LA COUR européenne de Justice a donné raison, le 10 mars dernier à Luxembourg, à la chaîne autrichienne Hartlauer, propriétaire de 155 magasins de photo, d’électronique, d’optique et d’audiométrie, dans l’affaire qui l’opposait aux autorités sanitaires régionales de Vienne et de Basse Autriche (voir le Quotidien du 5 mars). La chaîne se plaignait de n’avoir pu ouvrir deux policliniques dentaires, à Vienne et à Wels, au motif qu’elle n’avait pas pu obtenir l’autorisation préalable des autorités régionales, alors que les lois européennes garantissent la liberté de service et d’installation. Selon le jugement prononcé le 10 mars, la clause autrichienne forçant Hartlauer à demander une autorisation préalable pour ces ouvertures était excessive. En effet, a estimé la Cour, ces autorisations administratives permettent certes de planifier et de mieux répartir les dépenses de santé, comme l’avait d’ailleurs souligné l’avocat général dans un avis rendu cet été, mais, dans ce cas, elles devraient s’appliquer à tous les cabinets dentaires. Or, les dentistes autrichiens libéraux ont, eux, le droit d’ouvrir un cabinet où ils veulent, y compris un cabinet de groupe, sans autorisation préalable.
Il n’en reste pas moins que ce jugement peut faire penser que la Cour rebat les cartes dans les affaires un peu comparables opposant la Commission européenne à plusieurs pays en ce qui concerne les lois de répartition des pharmacies, et constitue une petite victoire pour les partisans du libéralisme. Comme l’exprime d’ailleurs Isabelle Adenot au nom de l’Ordre des pharmaciens, il s’agit là d’un résultat « mitigé ». Toutefois, la Cour n’a pas remis en cause le principe des autorisations administratives nationales pour raison de politique de santé, mais plutôt le fait que, si ces autorisations existent, elles doivent concerner l’ensemble d’une profession, et non pas seulement certaines de ses composantes : pour que la loi nationale prime sur la loi européenne, dit la Cour en substance, il aurait fallu que tous les dentistes soient soumis à la même règle.
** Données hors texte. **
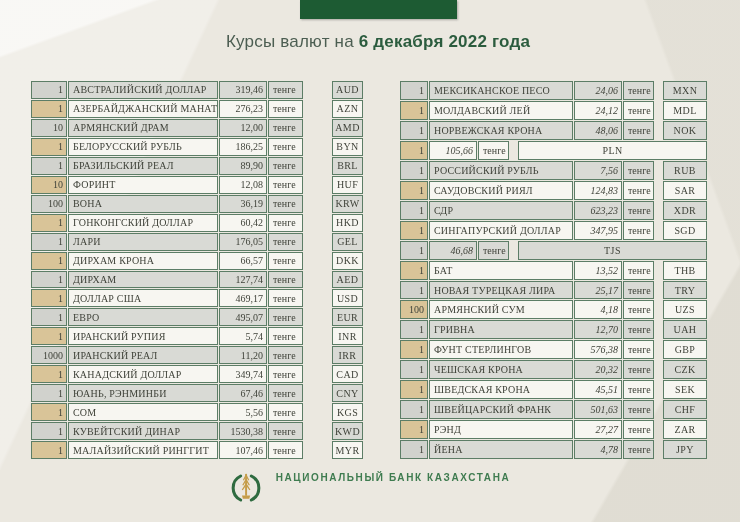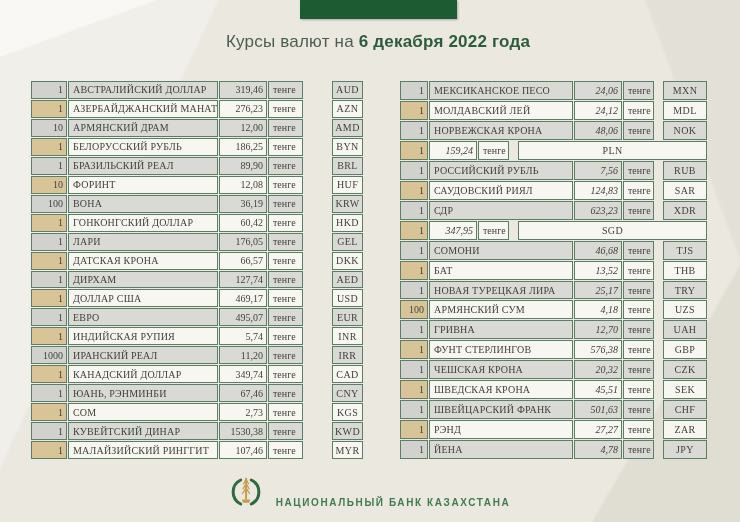--- a/index.html
+++ b/index.html
@@ -52,21 +52,21 @@
   .right .unit{width:31px;flex:none;}
   .right .code{flex:1;}
 
   .row.odd  .cell{background:#d9dad5;}
   .row.odd  .qty {background:#d1d2cd;}
   .row.even .cell{background:#f7f6f1;}
   .row.even .qty {background:#d9c498;}
 
   .footer{
     position:absolute;left:0;top:472px;width:100%;height:36px;
-    display:flex;align-items:flex-end;justify-content:center;gap:14px;
+    display:flex;align-items:flex-start;justify-content:center;gap:14px;
   }
   .emblem{width:32px;height:32px;flex:none;display:block;}
   .bank-name{
     font-size:10px;font-weight:700;color:#3f7c50;letter-spacing:1.6px;
   }
 </style>
 </head>
 <body>
 
 <div class="top-bar"></div>
@@ -151,21 +151,21 @@
     <div class="cell qty">1</div>
     <div class="cell name">ЛАРИ</div>
     <div class="cell rate">176,05</div>
     <div class="cell unit">тенге</div>
     <div class="spacer"></div>
     <div class="cell code">GEL</div>
   </div>
 
   <div class="row even">
     <div class="cell qty">1</div>
-    <div class="cell name">ДАТСКАЯ КРОНА</div>
+    <div class="cell name">ДИРХАМ КРОНА</div>
     <div class="cell rate">66,57</div>
     <div class="cell unit">тенге</div>
     <div class="spacer"></div>
     <div class="cell code">DKK</div>
   </div>
 
   <div class="row odd">
     <div class="cell qty">1</div>
     <div class="cell name">ДИРХАМ</div>
     <div class="cell rate">127,74</div>
@@ -187,21 +187,21 @@
     <div class="cell qty">1</div>
     <div class="cell name">ЕВРО</div>
     <div class="cell rate">495,07</div>
     <div class="cell unit">тенге</div>
     <div class="spacer"></div>
     <div class="cell code">EUR</div>
   </div>
 
   <div class="row even">
     <div class="cell qty">1</div>
-    <div class="cell name">ИНДИЙСКАЯ РУПИЯ</div>
+    <div class="cell name">ИРАНСКИЙ РУПИЯ</div>
     <div class="cell rate">5,74</div>
     <div class="cell unit">тенге</div>
     <div class="spacer"></div>
     <div class="cell code">INR</div>
   </div>
 
   <div class="row odd">
     <div class="cell qty">1000</div>
     <div class="cell name">ИРАНСКИЙ РЕАЛ</div>
     <div class="cell rate">11,20</div>
@@ -224,21 +224,21 @@
     <div class="cell name">ЮАНЬ, РЭНМИНБИ</div>
     <div class="cell rate">67,46</div>
     <div class="cell unit">тенге</div>
     <div class="spacer"></div>
     <div class="cell code">CNY</div>
   </div>
 
   <div class="row even">
     <div class="cell qty">1</div>
     <div class="cell name">СОМ</div>
-    <div class="cell rate">2,73</div>
+    <div class="cell rate">5,56</div>
     <div class="cell unit">тенге</div>
     <div class="spacer"></div>
     <div class="cell code">KGS</div>
   </div>
 
   <div class="row odd">
     <div class="cell qty">1</div>
     <div class="cell name">КУВЕЙТСКИЙ ДИНАР</div>
     <div class="cell rate">1530,38</div>
     <div class="cell unit">тенге</div>
@@ -278,21 +278,21 @@
     <div class="cell qty">1</div>
     <div class="cell name">НОРВЕЖСКАЯ КРОНА</div>
     <div class="cell rate">48,06</div>
     <div class="cell unit">тенге</div>
     <div class="spacer"></div>
     <div class="cell code">NOK</div>
   </div>
 
   <div class="row even">
     <div class="cell qty">1</div>
-    <div class="cell rate">159,24</div>
+    <div class="cell rate">105,66</div>
     <div class="cell unit">тенге</div>
     <div class="spacer"></div>
     <div class="cell code">PLN</div>
   </div>
 
   <div class="row odd">
     <div class="cell qty">1</div>
     <div class="cell name">РОССИЙСКИЙ РУБЛЬ</div>
     <div class="cell rate">7,56</div>
     <div class="cell unit">тенге</div>
@@ -313,29 +313,29 @@
     <div class="cell qty">1</div>
     <div class="cell name">СДР</div>
     <div class="cell rate">623,23</div>
     <div class="cell unit">тенге</div>
     <div class="spacer"></div>
     <div class="cell code">XDR</div>
   </div>
 
   <div class="row even">
     <div class="cell qty">1</div>
+    <div class="cell name">СИНГАПУРСКИЙ ДОЛЛАР</div>
     <div class="cell rate">347,95</div>
     <div class="cell unit">тенге</div>
     <div class="spacer"></div>
     <div class="cell code">SGD</div>
   </div>
 
   <div class="row odd">
     <div class="cell qty">1</div>
-    <div class="cell name">СОМОНИ</div>
     <div class="cell rate">46,68</div>
     <div class="cell unit">тенге</div>
     <div class="spacer"></div>
     <div class="cell code">TJS</div>
   </div>
 
   <div class="row even">
     <div class="cell qty">1</div>
     <div class="cell name">БАТ</div>
     <div class="cell rate">13,52</div>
Comme le problème est différent pour les pharmacies, vu que les autorisations et les quotas concernent de manière identique toutes les pharmacies d’officine d’un pays, on peut estimer que le jugement Hartlauer ne déteindra pas sur les autres décisions à venir concernant les pharmacies. Rappelons que le jugement attendu pour ces dernières se présente plutôt favorablement depuis l’avis rendu en décembre par l’avocat général Yves Bot, bien qu’une surprise - comme l’a partiellement montré l’arrêt Hartlauer - reste toujours possible.
Robert Hartlauer, le P-DG de la chaîne, a exprimé sa satisfaction face à ce jugement qui met fin à dix ans de procédures. Toutefois, constatant que, ces dernières années, d’autres groupes commerciaux se sont cassé les dents en tentant de lancer des policliniques dentaires, notamment la chaîne McZahn (soit McDent en allemand) en Allemagne, il a annoncé qu’il renonçait à son projet, les expériences menées à l’étranger ayant montré le peu d’avenir de telles structures.